このクルマの魅力はどこか? というと、やはりエンジンを筆頭にあげたい。どんどん希少性が増す大排気量・多気筒。4934ccV型8気筒ガソリンで、390kW(530ps)の最高出力と750Nmの最大トルクをもつ。そして前後輪を駆動する(xDrive)。
8シリーズは、2018年6月にルマン24時間レース開催中のBMWブースで発表された。私もこのとき居合わせたので、低くて長い車体と小ぶりなキャビン、そして存在感のあるタイヤで、スポーティな印象を強く打ち出しつつ、BMWの伝統ともいえるエレガントを盛り込んだボディには、大きなインパクトを受けた。
翌19年にカブリオレが追加された。私は個人的に、3.0リッター直列6気筒エンジン搭載の840iクーペと、6気筒ディーゼルの840dクーペが、後輪駆動の軽やかな運動性能をもっていて、特に好きだった。
久しぶりに東京で乗ったM850i xDriveカブリオレは、まったく古びて見えないボディデザインを持つ。BMWの特徴的な「キドニーグリル」の異形化が進むなかにあって、かつての意匠を継承。そこも良い。
カブリオレで走るのに東京は、それほど向いていないかもしれないが、風が爽快だとか夕暮れが綺麗だとか、そんな瞬間だけでもさっとトップを下ろして走れるのが、最高の魅力だ。
とくに8シリーズの、古典的な美しさをもったプロポーションゆえ、フルオープンスタイルもよく似合う。BMWは、こういう贅沢なクルマを作らせても上手い。

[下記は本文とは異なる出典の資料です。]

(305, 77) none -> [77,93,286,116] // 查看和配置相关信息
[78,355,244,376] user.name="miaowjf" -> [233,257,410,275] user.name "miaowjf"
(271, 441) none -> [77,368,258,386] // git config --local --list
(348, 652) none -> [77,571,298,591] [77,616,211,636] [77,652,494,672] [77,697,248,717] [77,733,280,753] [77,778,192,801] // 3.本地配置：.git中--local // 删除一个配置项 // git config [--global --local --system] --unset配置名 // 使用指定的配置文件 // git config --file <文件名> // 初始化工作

日本では販売終了へ操縦感覚は、大人っぽい。大トルクをことさら強調するのでなく、アクセルペダルの踏み込み量など、あくまでもドライバーの意思に忠実な加速感をもつ。ステアリングフィールも落ち着いていて、鈍くは決してないが、高速をえんえん長距離走るようなドライブをしても疲れない。そこも魅力的だ。
快適性もしっかり考えられていて、足まわりにもそのコンセプトは感じられる。足まわりはよく動き、乗り心地はフラット。操縦している私に路面からのショックが強く伝わることもない。

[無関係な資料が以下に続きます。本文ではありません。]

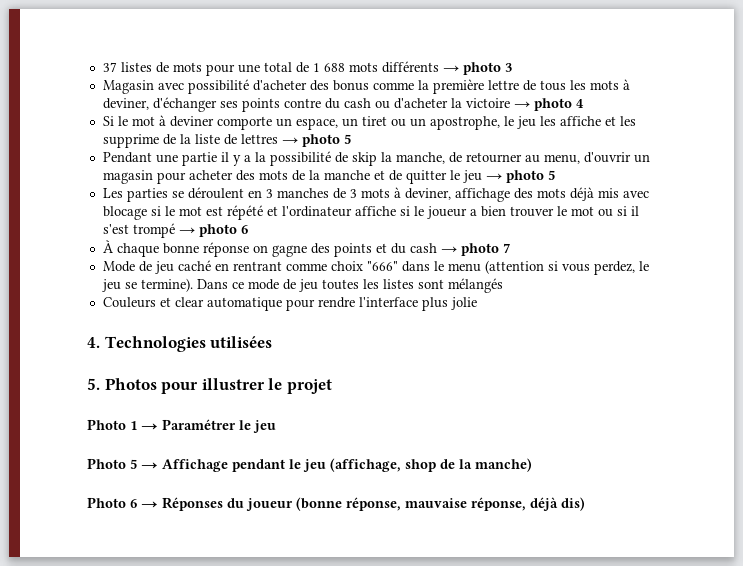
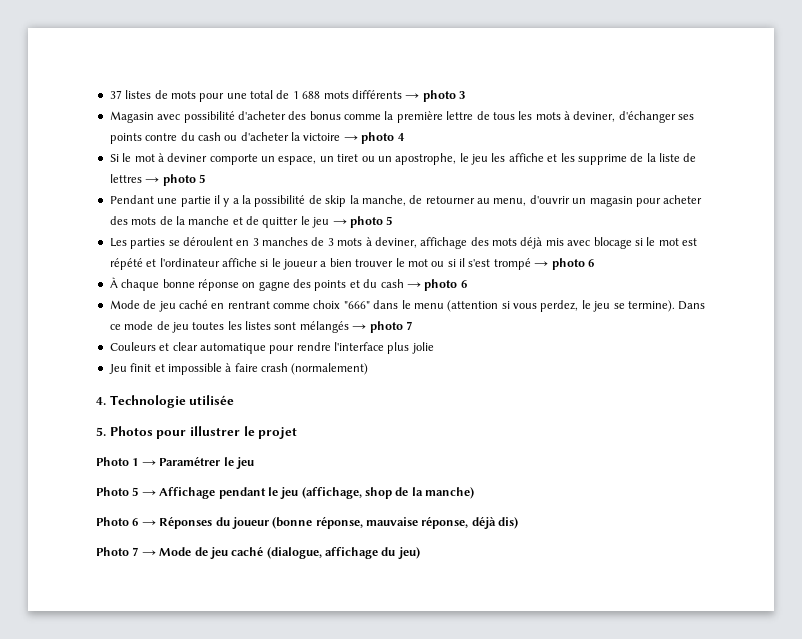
[502,243,510,253] 7 -> [460,280,467,288] 6
(503, 285) none -> [352,321,412,333] → photo 7
(477, 303) none -> [108,363,369,375] // Jeu finit et impossible à faire crash (normalement)
[104,336,273,352] Technologies utilisées -> [109,395,235,408] Technologie utilisée
(585, 504) none -> [96,547,420,559] // Photo 7 → Mode de jeu caché (dialogue, affichage du jeu)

それでいて、意識してアクセルペダルを強めに踏み込んだ加速の“抜け感”は抜群。それまで市街地を気持ちよく流していたとしたら、突然別のクルマになったと感じられるだろう。ドライブモードに応じてクルマのキャラクターがガラリと変わる設定が上手い。
サスペンションは「アクティブMサスペンション・プロフェッショナル」なる電子制御で、アクティブスタビライザーが組み込んである。車体のロールなど、コーナリングやハイウェイクルーズなど、状況に応じて調整し、スタイビラザーがしっかり効くべきハンドリングと、切り離したほうが快適になる乗り心地の両立が目指されている。
ステアリングシステムも同様で、車速や走行状況に応じて切れ角を調整する「インテグレイテッド・アクティブステアリング」を採用。これに後輪操舵機能も組み込んであり、ドライバーの意思に応じて、車体の動きが調整される。
さっとハンドルを切れば、舵角も少なくノーズが向きを変え、逆位相(前輪と反対がわ)を向き後輪によって、小さなスポーツカーを操縦しているような小回り性が得られる。
そもそも、3.0リッター6気筒エンジンでも十分力強い走りが味わえたが、M850i xDriveカブリオレのトルク感たっぷりの走行感覚には、また別の良さが感じられる。上記の装備によって、“鈍”な感じが、いっさい払拭されているのもたいしたものだ。
悲しいニュースは、24年6月をもって、今回試乗したM850i xDriveカブリオレを含む、8シリーズは、クーペもカブリオレもグランクーペも、それにMモデルも、すべて日本での販売が終了したことだ。あとは在庫を手に入れるしかない。欧州では生産が続くとのことで、ちょっと悔しい。